Adoptive mom and I can't seem to talk much about it or go into it too much without us breaking down. It's still an emotional issue with us even today seeing how much I missed while being mainstreamed and not gone to a deaf school. Even though I did have deaf classes, it was only in the first and fifth grades, and even then, they were oral classes and didn't allow any sign to be used. It was also around sixth and seventh when I was in a deaf class with total/simultaneous communications, despite my other classes being with hearing classmates. My last two years of high school had a homeroom with other deaf.

I'd always be sitting at the head of the class, first desk in front. The good thing is that I'd usually be taking part in other classroom activities. That particular seating arrangement would never change all through my school years.

Then we moved again, staying in Florida. Fourth and fifth grades were with a deaf-oral class. There was still no socialization with other deaf except here. I had a second class with some other hearing students. It wasn't unusual for me to go to lunch before those in the deaf class and then go to the hearing class. It was here in this class that I didn't miss things and was able to communicate well with the others.

Next - Attending middle school.

Thursday, August 30, 2007

Growing up Deaf - Part 8

Learning and Using Sign

I never quite knew what sign language was, even when one time I was with my family visiting a family friend. We went to church with them and then to their house afterwards. The husband's wife's parents were deaf, didn't speak, and only signed.

I never learned sign up til I was on a school bus with some others who signed, much less understood what it was. That wasn't til about fourth or fifth grade when I was taking two school buses to school. The first one took me to a school that used sign and voice, and the second took me to my school. My own school was oral, and never allowed us to use sign. I've mentioned before that the no signing part was an emotional issue with mom and I. John Egbert-Mindfield's The Speech Therapist Says ASL is Too Hard to Learn article reminds me of what I went through. I'm sure at least some deaf readers here identify with that posting. It's not that it "was going to be hard to learn," rather, they were afraid I was going to lose my voice if I learned sign and just used it.

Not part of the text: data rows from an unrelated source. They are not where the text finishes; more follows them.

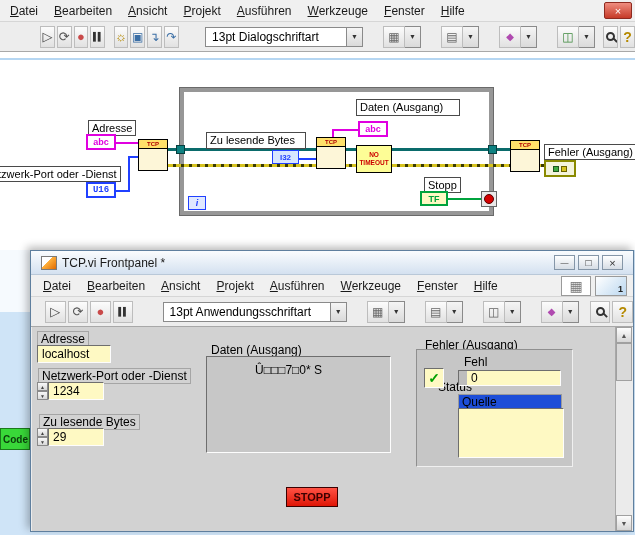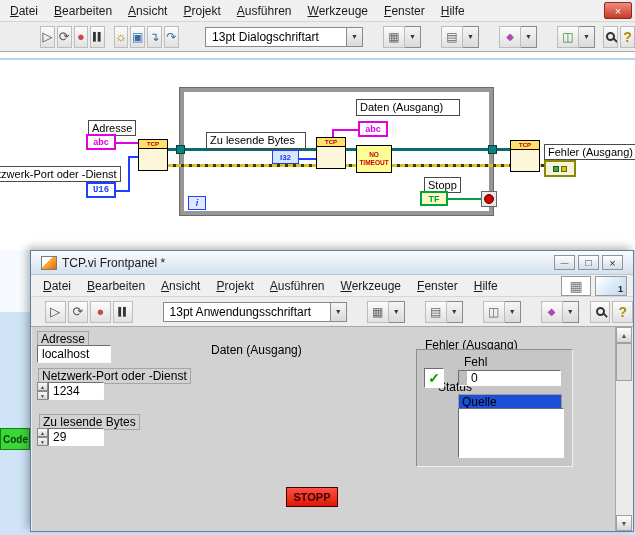--- a/index.html
+++ b/index.html
@@ -42,7 +42,7 @@
   .winbtn { width:21px; height:15px; border:1px solid #8596a8; background:linear-gradient(#ffffff,#d6dde5); display:flex; align-items:center; justify-content:center; font-size:8px; margin-left:3px; color:#333; }
   .panel { position:absolute; left:1px; top:76px; width:585px; height:204px; background:#d2d2d2; overflow:hidden; }
   .plabel { position:absolute; font-size:12px; color:#000; border:1px solid #a5a5a5; padding:0 3px; white-space:nowrap; }
-  .sunken { position:absolute; background:#ffffff; border:1px solid; border-color:#6e6e6e #fdfdfd #fdfdfd #6e6e6e; font-size:12px; padding:1px 4px; color:#000; overflow:hidden; }
+  .sunken { position:absolute; background:#fef9c3; border:1px solid; border-color:#6e6e6e #fdfdfd #fdfdfd #6e6e6e; font-size:12px; padding:1px 4px; color:#000; overflow:hidden; }
   .sunken.gray { background:#c7c7c7; }
   .spin { position:absolute; width:11px; display:flex; flex-direction:column; }
   .spin > div { flex:1; border:1px solid #8a8a8a; background:linear-gradient(#f8f8f8,#d8d8d8); font-size:5px; display:flex; align-items:center; justify-content:center; color:#444; }

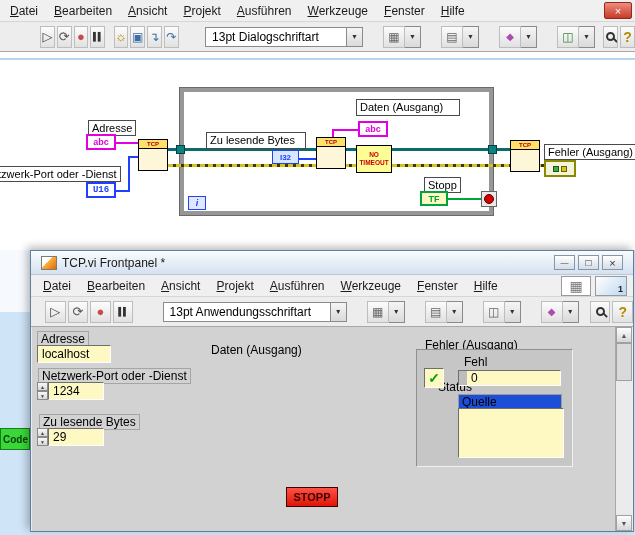--- a/index.html
+++ b/index.html
@@ -362,6 +362,7 @@
       <div class="sunken" style="left:16px;top:101px;width:56px;height:18px;"><span>29</span></div>
 
       <div class="plabel" style="left:175px;top:15px;border-color:transparent;"><span>Daten (Ausgang)</span></div>
+      <div class="sunken gray" style="left:174px;top:29px;width:185px;height:97px;padding:6px 4px 4px 48px;"><span>Û□□□7□0*   S</span></div>
 
       <div class="plabel" style="left:389px;top:10px;border-color:transparent;"><span>Fehler (Ausgang)</span></div>
       <div class="cluster" style="left:384px;top:22px;width:157px;height:118px;">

It was on the first bus that I started to learn from watching the other kids. But even then, they kept giving me trouble when I watched them, and I got in trouble for doing just that. "AHH! *NOSEY!*" Can't I just learn from watching you guys?! I started learning on my own the manual alphabet, which took a week, then picked up some here and there. Up to seventh grade, I was able to learn some here and there due to some others that were in my homeroom.

Then from the middle of seventh til tenth grades, there wasn't much. Nevertheless, after that til I graduated from college, my learning and use of sign took off since I was always around other deaf who used sign. Around eighth and ninth grades, I went to this deaf camp in Louisiana. This was the first real exposure to those who didn't talk and used mostly sign. I did manage to keep in touch with a couple other people, and occasionally saw this deaf pastor who I previously couldn't communicate with since I didn't know sign. I could finally communicate with him as we I bumped into each other in different places over the years.

Then with high school in Illinois, I was picking up on sign all the time as my homeroom was a deaf special ed classroom and we had our own little deaf group that talked and had lunch together at times. Where they are today, I don't know.

With attending NTID in Rochester, NY, my learning sign had taken off just from my constant interactions with other deaf out there. But of course, there was a certain trio of ladies who helped out a little, two of whom didn't talk, the other did.